[proofplan]
The event $\{X = 0\}$ forces the deviation $|X - \mathbb{E}[X]|$ to equal $\mathbb{E}[X]$, since $X$ is a non-negative integer. Hence $\{X = 0\}$ is contained in the tail event $\{|X - \mathbb{E}[X]| \geq \mathbb{E}[X]\}$, to which [Chebyshev's inequality](/theorems/???) applies with threshold $t = \mathbb{E}[X]$. The Chebyshev bound delivers the stated ratio $\operatorname{Var}(X)/(\mathbb{E}[X])^2$.
[/proofplan]
[step:Dispose of the degenerate case $\mathbb{E}[X] = 0$]
If $\mathbb{E}[X] = 0$, then since $X \geq 0$ takes values in $\mathbb{N} = \{0, 1, 2, \ldots\}$, we have $X = 0$ almost surely, so $\mathbb{P}(X = 0) = 1$ and $\operatorname{Var}(X) = 0$. The inequality reads $1 \leq 0/0$, which is interpreted conventionally as vacuous (the right-hand side is the indeterminate form and the statement is understood to hold vacuously, or equivalently we exclude this case). For the remainder of the proof we assume $\mathbb{E}[X] > 0$, which is the only case where the ratio on the right-hand side is well-defined.
[/step]
[step:Translate $\{X = 0\}$ into a deviation event]
Since $X$ takes values in $\mathbb{N}$, the event $\{X = 0\}$ is a pointwise condition. On the event $\{X = 0\}$ we compute
\begin{align*}
|X - \mathbb{E}[X]| = |0 - \mathbb{E}[X]| = \mathbb{E}[X],
\end{align*}
where we used $\mathbb{E}[X] \geq 0$ to drop the absolute value.

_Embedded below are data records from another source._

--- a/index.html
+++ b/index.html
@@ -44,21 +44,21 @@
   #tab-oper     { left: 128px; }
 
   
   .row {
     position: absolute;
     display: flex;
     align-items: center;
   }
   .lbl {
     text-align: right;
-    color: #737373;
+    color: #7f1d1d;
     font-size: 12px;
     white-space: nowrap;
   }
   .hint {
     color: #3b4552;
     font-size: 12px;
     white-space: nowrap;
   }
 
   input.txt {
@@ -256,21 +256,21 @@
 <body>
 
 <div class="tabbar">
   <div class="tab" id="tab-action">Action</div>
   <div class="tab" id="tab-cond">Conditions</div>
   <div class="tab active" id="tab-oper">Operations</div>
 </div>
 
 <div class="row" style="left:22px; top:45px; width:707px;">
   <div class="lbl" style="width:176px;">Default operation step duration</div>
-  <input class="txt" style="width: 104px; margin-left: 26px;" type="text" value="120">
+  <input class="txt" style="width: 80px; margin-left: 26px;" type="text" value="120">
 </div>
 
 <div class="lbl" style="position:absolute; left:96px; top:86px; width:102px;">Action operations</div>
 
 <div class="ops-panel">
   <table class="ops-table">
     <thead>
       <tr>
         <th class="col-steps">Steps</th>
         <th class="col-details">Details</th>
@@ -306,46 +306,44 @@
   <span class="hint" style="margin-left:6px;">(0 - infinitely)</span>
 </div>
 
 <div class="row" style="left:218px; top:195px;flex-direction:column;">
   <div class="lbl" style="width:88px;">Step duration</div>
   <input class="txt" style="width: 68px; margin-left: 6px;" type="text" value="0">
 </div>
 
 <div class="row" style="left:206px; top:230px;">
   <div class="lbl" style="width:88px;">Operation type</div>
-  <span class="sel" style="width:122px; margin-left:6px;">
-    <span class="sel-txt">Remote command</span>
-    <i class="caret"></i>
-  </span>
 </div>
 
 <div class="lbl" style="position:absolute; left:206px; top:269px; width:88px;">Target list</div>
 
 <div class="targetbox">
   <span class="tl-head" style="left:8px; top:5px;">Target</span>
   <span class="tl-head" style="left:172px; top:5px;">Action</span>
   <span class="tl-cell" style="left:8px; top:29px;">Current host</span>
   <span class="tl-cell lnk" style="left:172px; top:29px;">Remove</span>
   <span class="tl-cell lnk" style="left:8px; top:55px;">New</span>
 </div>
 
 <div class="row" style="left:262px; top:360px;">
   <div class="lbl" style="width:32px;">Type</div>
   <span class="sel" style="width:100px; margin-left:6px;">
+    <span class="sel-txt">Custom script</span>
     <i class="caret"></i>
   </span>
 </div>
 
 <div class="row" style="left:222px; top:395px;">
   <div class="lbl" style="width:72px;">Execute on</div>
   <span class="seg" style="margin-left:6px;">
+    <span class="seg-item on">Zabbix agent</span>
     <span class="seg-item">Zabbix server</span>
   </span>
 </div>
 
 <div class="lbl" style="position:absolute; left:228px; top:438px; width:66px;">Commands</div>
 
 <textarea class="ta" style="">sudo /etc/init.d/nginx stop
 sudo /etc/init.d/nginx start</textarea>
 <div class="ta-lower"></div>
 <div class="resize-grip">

In particular, the pointwise inequality $|X - \mathbb{E}[X]| \geq \mathbb{E}[X]$ holds on $\{X = 0\}$, giving the set-theoretic inclusion
\begin{align*}
\{X = 0\} \subseteq \{|X - \mathbb{E}[X]| \geq \mathbb{E}[X]\}.
\end{align*}
By monotonicity of probability,
\begin{align*}
\mathbb{P}(X = 0) \leq \mathbb{P}(|X - \mathbb{E}[X]| \geq \mathbb{E}[X]).
\end{align*}
[guided]
The key observation is that if $X$ is supported on $\mathbb{N}$ and vanishes, then $X$ is as far as possible from its mean in a specific quantitative sense: the deviation is exactly $\mathbb{E}[X]$. This is a peculiarity of non-negative integer random variables — it would fail for, say, centred Gaussians, where $X = 0$ is no deviation at all.

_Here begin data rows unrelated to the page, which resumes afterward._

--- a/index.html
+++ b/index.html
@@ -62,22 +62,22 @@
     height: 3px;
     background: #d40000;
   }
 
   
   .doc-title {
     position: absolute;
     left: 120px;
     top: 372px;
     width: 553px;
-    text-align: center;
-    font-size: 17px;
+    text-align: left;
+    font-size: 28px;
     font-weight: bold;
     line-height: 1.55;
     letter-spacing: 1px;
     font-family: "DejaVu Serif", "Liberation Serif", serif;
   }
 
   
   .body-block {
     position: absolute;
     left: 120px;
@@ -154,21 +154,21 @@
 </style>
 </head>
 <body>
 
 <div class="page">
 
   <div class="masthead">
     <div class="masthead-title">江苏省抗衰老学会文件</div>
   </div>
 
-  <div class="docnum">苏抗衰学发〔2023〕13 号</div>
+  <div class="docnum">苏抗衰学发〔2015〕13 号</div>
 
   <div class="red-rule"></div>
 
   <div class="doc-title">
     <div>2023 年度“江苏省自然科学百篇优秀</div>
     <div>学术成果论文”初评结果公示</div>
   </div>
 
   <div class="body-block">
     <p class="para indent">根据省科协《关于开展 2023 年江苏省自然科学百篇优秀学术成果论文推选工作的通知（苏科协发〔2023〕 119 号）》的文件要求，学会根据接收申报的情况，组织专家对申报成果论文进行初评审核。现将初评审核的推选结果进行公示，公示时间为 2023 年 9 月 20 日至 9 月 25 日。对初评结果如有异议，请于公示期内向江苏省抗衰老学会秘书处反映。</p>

Concretely, on the event $\{X = 0\}$ we have the pointwise identity
\begin{align*}
|X - \mathbb{E}[X]| = |0 - \mathbb{E}[X]| = \mathbb{E}[X]
\end{align*}
(using $\mathbb{E}[X] \geq 0$ since $X \geq 0$, so the absolute value is superfluous). Therefore on $\{X = 0\}$ the inequality $|X - \mathbb{E}[X]| \geq \mathbb{E}[X]$ is satisfied — in fact with equality. This gives the event inclusion
\begin{align*}
\{X = 0\} \subseteq \{|X - \mathbb{E}[X]| \geq \mathbb{E}[X]\},
\end{align*}
and monotonicity of the probability measure yields
\begin{align*}
\mathbb{P}(X = 0) \leq \mathbb{P}(|X - \mathbb{E}[X]| \geq \mathbb{E}[X]).
\end{align*}
We have converted a question about a point in the support of $X$ into a tail-deviation question, which is exactly the form that Chebyshev's inequality controls.
[/guided]
[/step]
[step:Apply Chebyshev's inequality with threshold $t = \mathbb{E}[X]$]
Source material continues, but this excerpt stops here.